» INFORMATION PROVIDED:
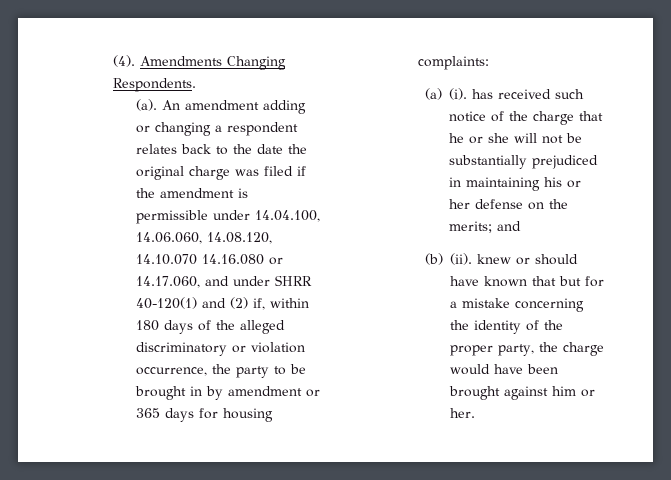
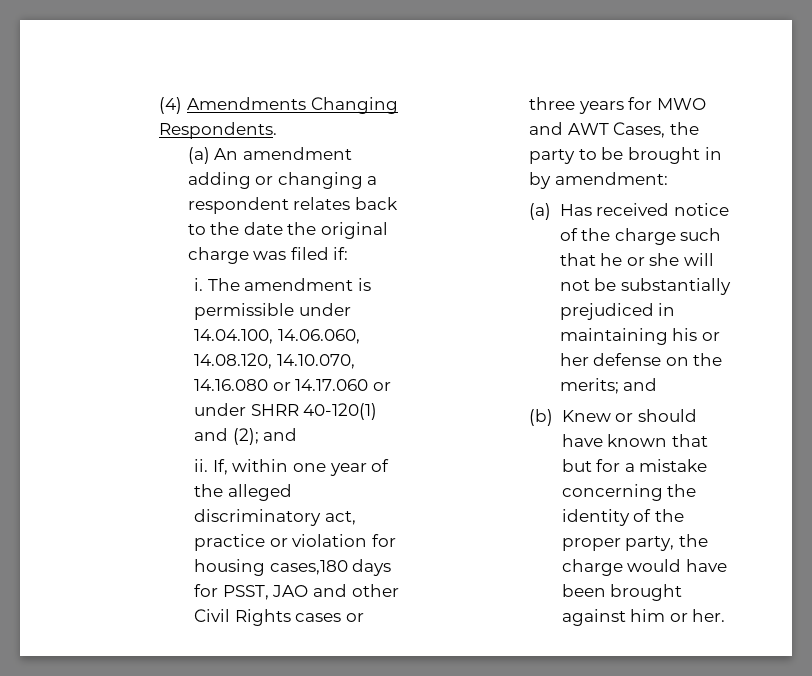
- (4). Amendments Changing Respondents.
+ (4) Amendments Changing Respondents.
- (a). An amendment adding or changing a respondent relates back to the date the original charge was filed if the amendment is permissible under 14.04.100, 14.06.060, 14.08.120, 14.10.070 14.16.080 or 14.17.060, and under SHRR 40-120(1) and (2) if, within 180 days of the alleged discriminatory or violation occurrence, the party to be brought in by amendment or 365 days for housing complaints:
- (a) (i). has received such notice of the charge that he or she will not be substantially prejudiced in maintaining his or her defense on the merits; and
+ (a) An amendment adding or changing a respondent relates back to the date the original charge was filed if:
+ i. The amendment is permissible under 14.04.100, 14.06.060, 14.08.120, 14.10.070, 14.16.080 or 14.17.060 or under SHRR 40-120(1) and (2); and
+ ii. If, within one year of the alleged discriminatory act, practice or violation for housing cases,180 days for PSST, JAO and other Civil Rights cases or three years for MWO and AWT Cases, the party to be brought in by amendment:
+ (a) Has received notice of the charge such that he or she will not be substantially prejudiced in maintaining his or her defense on the merits; and
- (b) (ii). knew or should have known that but for a mistake concerning the identity of the proper party, the charge would have been brought against him or her.
+ (b) Knew or should have known that but for a mistake concerning the identity of the proper party, the charge would have been brought against him or her.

» PROBLEM TO WORK ON: Please write out, exactly as they appear above, only the lines in the stretch from the line with "(4) Amendments Changing Respondents." through the line with "ii. If, within".

» ANSWER BOX:
+ (4) Amendments Changing Respondents.
- (a). An amendment adding or changing a respondent relates back to the date the original charge was filed if the amendment is permissible under 14.04.100, 14.06.060, 14.08.120, 14.10.070 14.16.080 or 14.17.060, and under SHRR 40-120(1) and (2) if, within 180 days of the alleged discriminatory or violation occurrence, the party to be brought in by amendment or 365 days for housing complaints:
- (a) (i). has received such notice of the charge that he or she will not be substantially prejudiced in maintaining his or her defense on the merits; and
+ (a) An amendment adding or changing a respondent relates back to the date the original charge was filed if:
+ i. The amendment is permissible under 14.04.100, 14.06.060, 14.08.120, 14.10.070, 14.16.080 or 14.17.060 or under SHRR 40-120(1) and (2); and
+ ii. If, within one year of the alleged discriminatory act, practice or violation for housing cases,180 days for PSST, JAO and other Civil Rights cases or three years for MWO and AWT Cases, the party to be brought in by amendment:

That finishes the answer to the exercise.